● Work item
What lines in the records include the string "julio"? Return each one.

[[ Supplied material open ]]

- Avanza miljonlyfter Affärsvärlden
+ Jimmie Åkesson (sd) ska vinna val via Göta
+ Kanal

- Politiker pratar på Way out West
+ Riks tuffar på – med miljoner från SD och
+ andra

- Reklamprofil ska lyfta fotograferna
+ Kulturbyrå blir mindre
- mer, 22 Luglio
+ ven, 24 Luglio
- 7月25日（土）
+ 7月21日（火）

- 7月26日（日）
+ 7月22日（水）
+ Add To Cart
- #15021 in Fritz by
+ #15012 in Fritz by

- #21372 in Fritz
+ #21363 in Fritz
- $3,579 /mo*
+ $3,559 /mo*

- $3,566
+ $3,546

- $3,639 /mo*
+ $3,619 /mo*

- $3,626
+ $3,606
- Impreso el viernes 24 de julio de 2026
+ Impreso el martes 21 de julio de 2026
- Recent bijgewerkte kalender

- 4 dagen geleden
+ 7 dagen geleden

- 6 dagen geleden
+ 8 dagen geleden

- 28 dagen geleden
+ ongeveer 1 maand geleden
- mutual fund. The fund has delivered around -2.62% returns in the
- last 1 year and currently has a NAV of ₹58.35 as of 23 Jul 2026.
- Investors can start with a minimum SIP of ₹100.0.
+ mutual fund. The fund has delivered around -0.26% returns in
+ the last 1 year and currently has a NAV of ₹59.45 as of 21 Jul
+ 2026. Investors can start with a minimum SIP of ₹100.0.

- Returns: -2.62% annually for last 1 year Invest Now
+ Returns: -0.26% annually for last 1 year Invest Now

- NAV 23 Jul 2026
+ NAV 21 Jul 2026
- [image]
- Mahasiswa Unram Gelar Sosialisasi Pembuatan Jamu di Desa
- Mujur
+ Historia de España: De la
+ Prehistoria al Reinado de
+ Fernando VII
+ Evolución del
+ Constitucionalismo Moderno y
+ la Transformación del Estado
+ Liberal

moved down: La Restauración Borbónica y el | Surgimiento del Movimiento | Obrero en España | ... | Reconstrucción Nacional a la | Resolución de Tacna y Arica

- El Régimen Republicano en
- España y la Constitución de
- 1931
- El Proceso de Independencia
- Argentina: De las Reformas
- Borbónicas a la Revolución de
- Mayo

[[ Supplied material closed ]]

● Answer box
- Impreso el viernes 24 de julio de 2026
+ Impreso el martes 21 de julio de 2026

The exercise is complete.